One of the first questions to ask here is why did I start my blog in the first place? Well, I’m running a half marathon in all 50 states in the US and I wanted a place to chronicle my races. I just ran my 41st half marathon in my 39th state, Utah, so I’m slowly but surely getting there. I also love to travel and enjoy writing about places my family and I go with the premise that you don’t have to be retired to travel the world. Hence, the title of my blog, “runningtotravel,” since my blog is about running and traveling, with a little spin on both of those.

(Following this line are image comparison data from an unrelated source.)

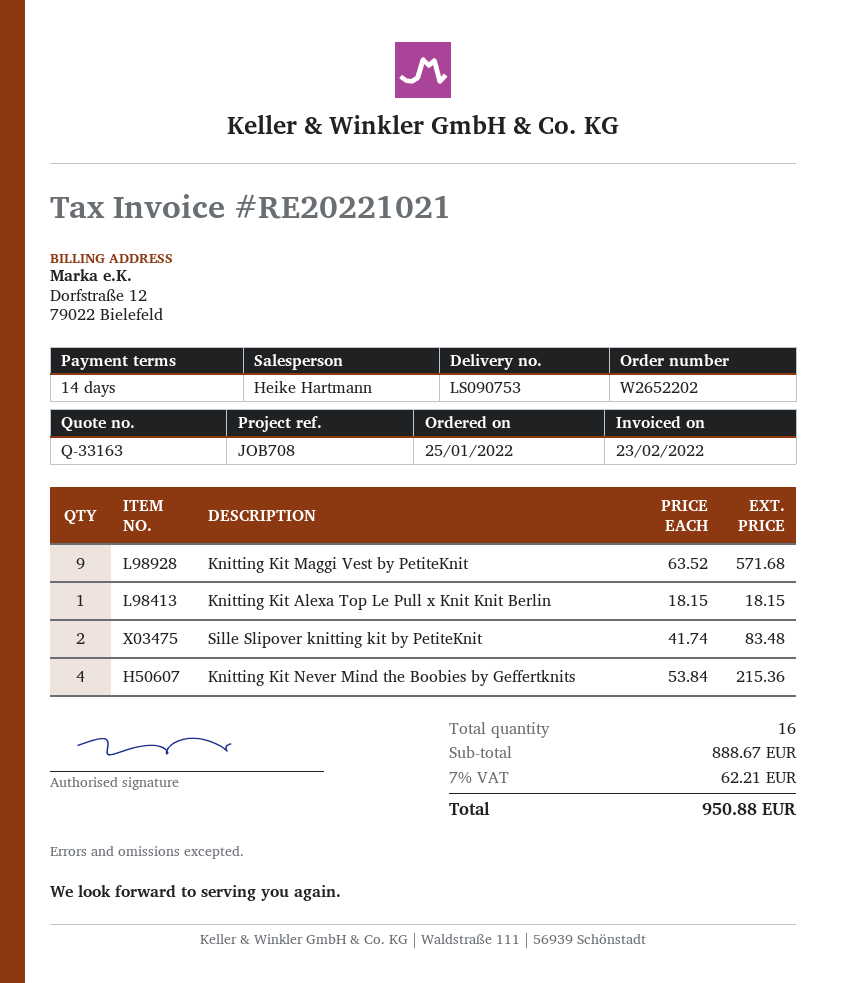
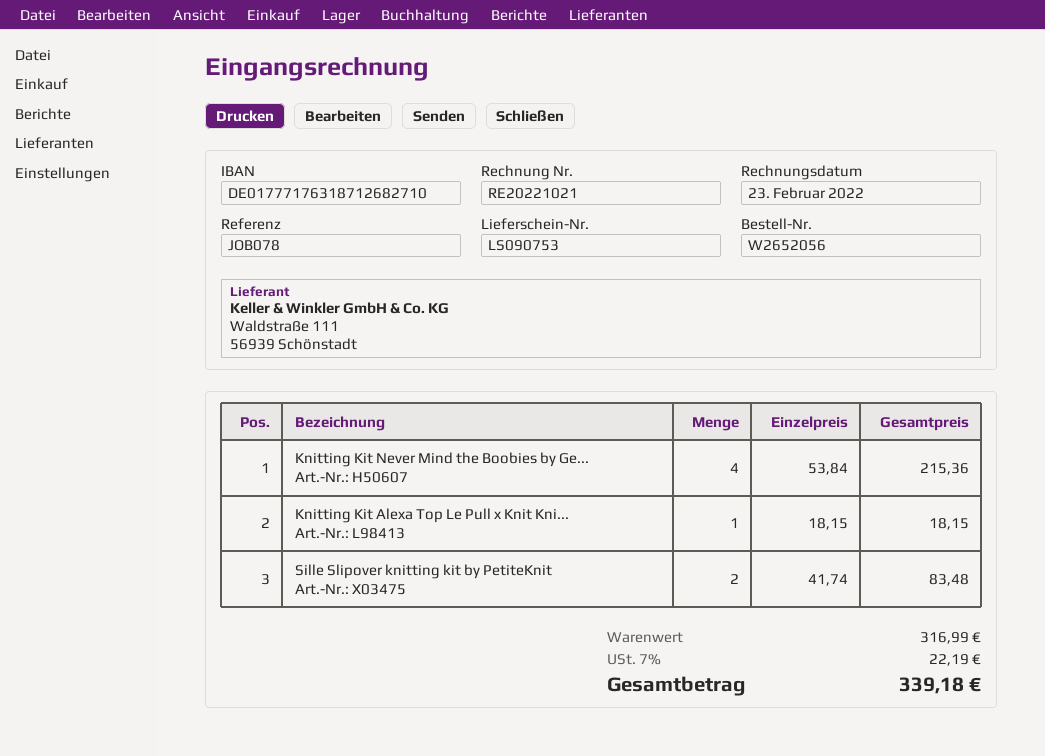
order number: W2652202 -> W2652056
reference: JOB708 -> JOB078
Knitting Kit Maggi Vest by PetiteKnit: 9 x 63.52 = 571.68 -> none
subtotal: 888.67 -> 316.99
tax: 7% = 62.21 -> 7% = 22.19
total: 950.88 -> 339.18

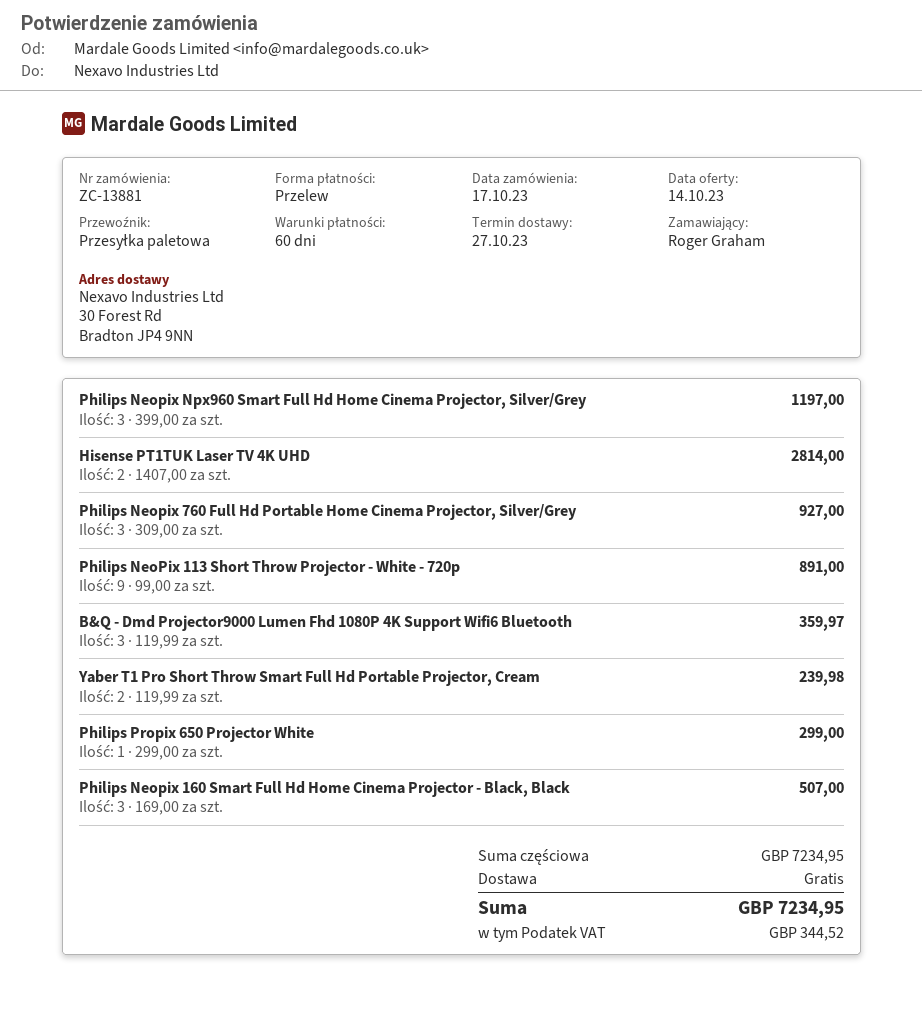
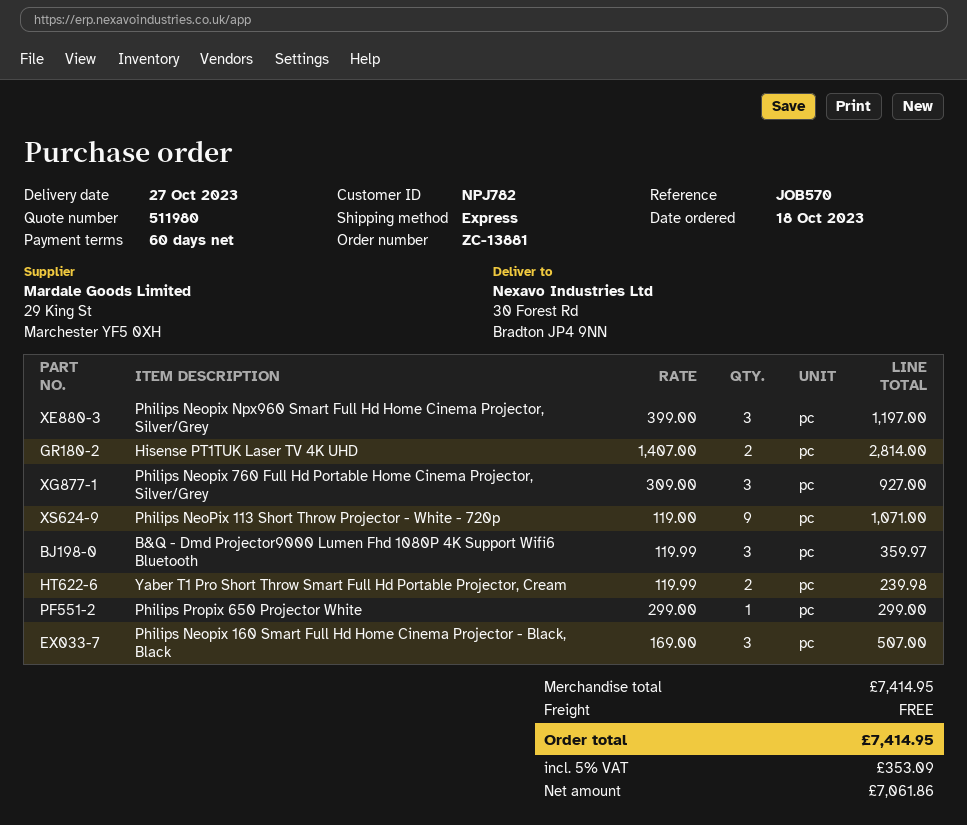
order date: 2023-10-17 -> 2023-10-18
shipping method: pallet freight -> express
Philips NeoPix 113 Short Throw Projector - White - 720p: 9 x 99.00 = 891.00 -> 9 x 119.00 = 1071.00
subtotal: 7234.95 -> 7414.95
tax: 344.52 -> 353.09
total: 7234.95 -> 7414.95

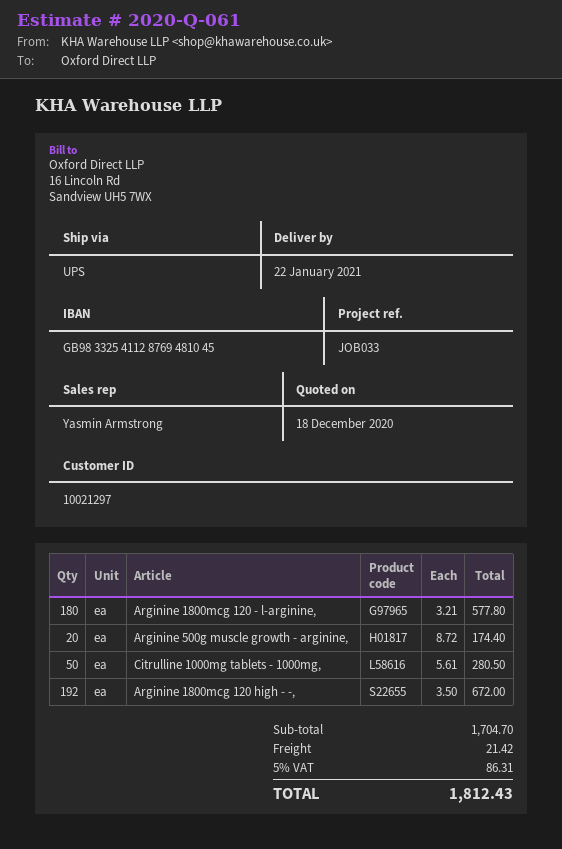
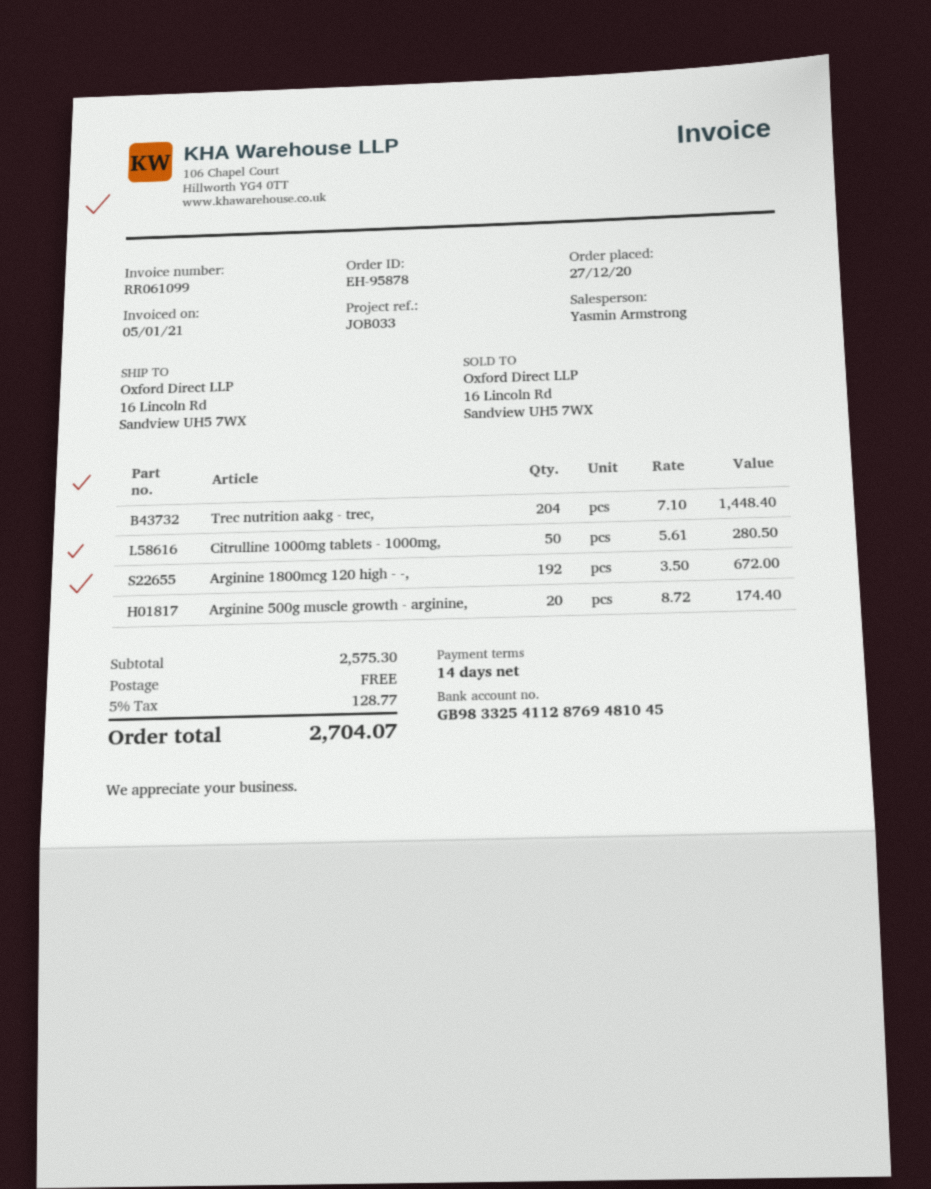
Arginine 1800mcg 120 - l-arginine,: 180 x 3.21 = 577.80 -> none
Trec nutrition aakg - trec,: none -> 204 x 7.10 = 1448.40
subtotal: 1704.70 -> 2575.30
shipping: 21.42 -> 0.00
tax: 5% = 86.31 -> 5% = 128.77
total: 1812.43 -> 2704.07

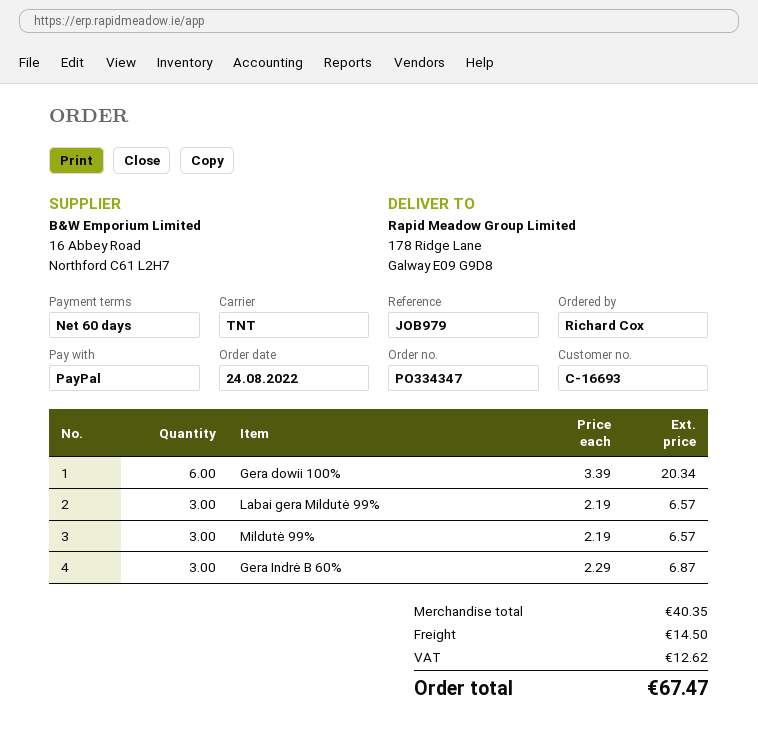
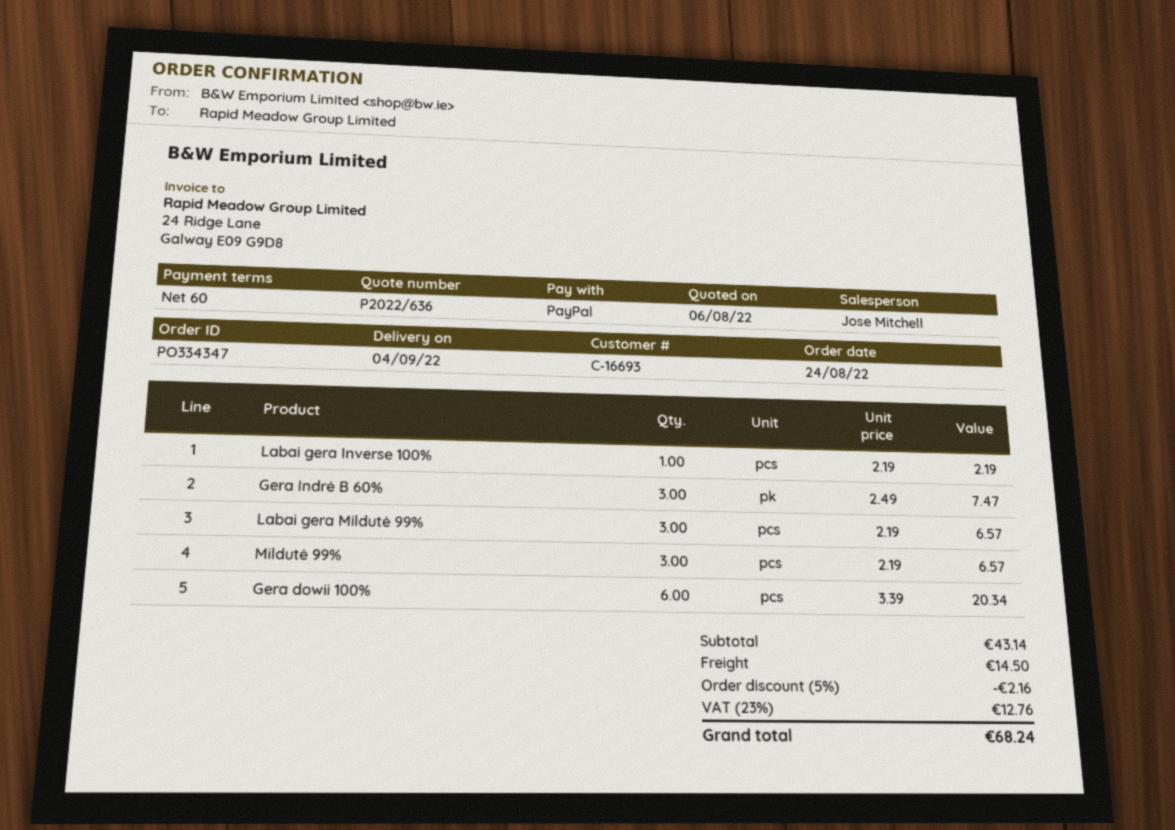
Gera Indrė B 60%: 3 x 2.29 = 6.87 -> 3 x 2.49 = 7.47
Labai gera Inverse 100%: none -> 1 x 2.19 = 2.19
subtotal: 40.35 -> 43.14
discount: none -> 5% = 2.16
tax: 12.62 -> 12.76
total: 67.47 -> 68.24

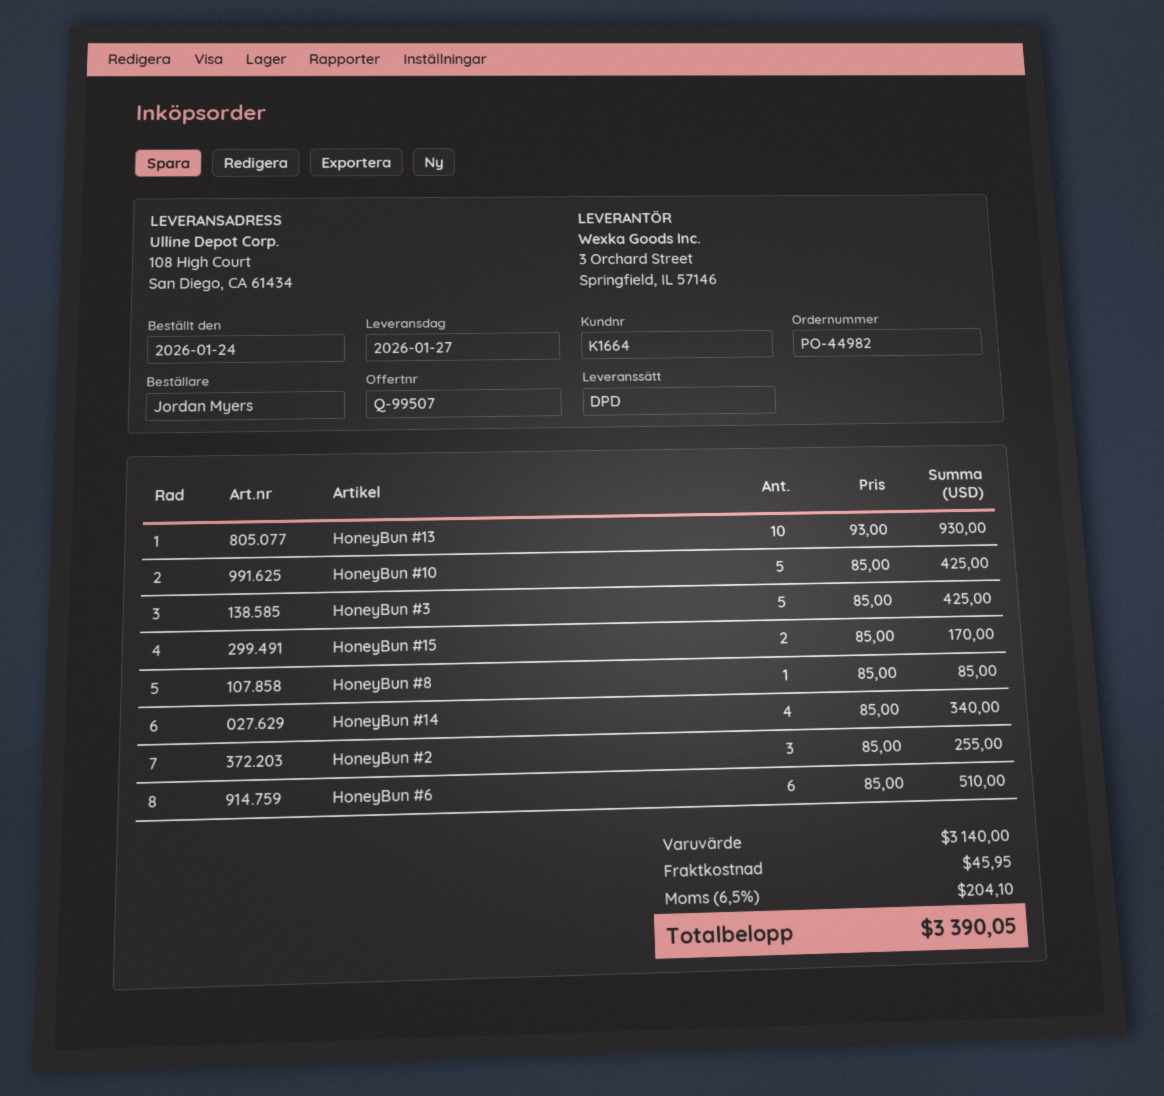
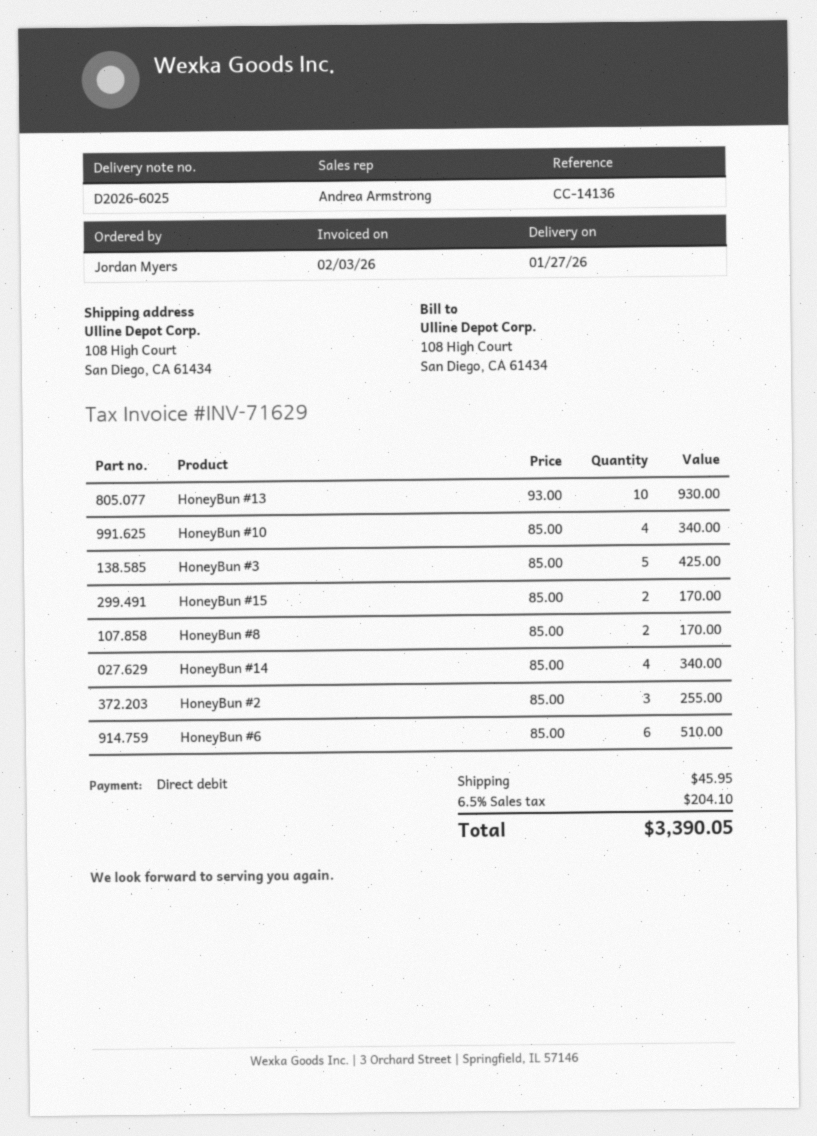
HoneyBun #10: 5 x 85.00 = 425.00 -> 4 x 85.00 = 340.00
HoneyBun #8: 1 x 85.00 = 85.00 -> 2 x 85.00 = 170.00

What have I learned since I started blogging? Many, many things. For starters, it takes a lot of work to put together a blog and keep it going. By the time you have that first idea about what to write, then you type it up, edit it, add photos, check anything that needs checked (facts, dates, etc.) you’ve got some time invested in that post. Then, if you’re lucky, others have commented and you need to reply to those comments. There’s also the social media aspect, where you post to Facebook, Twitter, Instagram, Pinterest, etc. to get others to come to your site and respond to any comments there. Not surprisingly, many bloggers stop posting after a few weeks or months because they simply can’t invest the amount of time necessary.
Another thing I’ve learned since I started blogging is just how enormous the blogging community is. I had no idea there were that many people with blogs. Nor did I know how many platforms there are for bloggers. I use WordPress but that’s just one of many places where bloggers can and do post their blogs, like bloglovin for example. Like I said, I’m still learning.
One thing I’ve learned about the blogging community is that it’s full of compassionate, friendly, helpful, and knowledgable people. Maybe I’ve been lucky but I’ve yet to encounter any mean or unwelcome comments from anyone. By far the majority of comments I’ve received have been insightful, encouraging, and helpful. Maybe a part of that’s because most of these comments have also been from runners and/or travelers and I have the biased opinion that the running and traveler communities are some of the most welcoming and supportive communities out there.
I’ve seen the number of followers increase over time to my blog, and I’m always in awe and humbled that so many people actually want to read about my adventures, races, and other exercise/fitness/family-related posts. Without followers, I might as well just keep an online diary that only I can see. That brings me to my final thought about blogging.
Many bloggers really wear their heart on their sleeve, so to speak. For those of you not familiar with the phrase, it means to show intimate emotions in an honest and open way. This makes a blogger more vulnerable but it also allows the reader to really get to know the person. I’ve struggled with this because I tend to be a pretty private person. Finding the right balance between giving details but not too many details to make me uncomfortable has been a learning curve but I think I’ve managed to do this.
Finally, I want to thank everyone who has read my posts and commented. I feel like I’ve gained some “blogger friends” and am happy I’ve found this blogging community. I’ve learned so much, not just about blogging, but about so many other things and for that I thank you for enriching my life. I can only hope to do the same for you.
So tell me, why did you start blogging?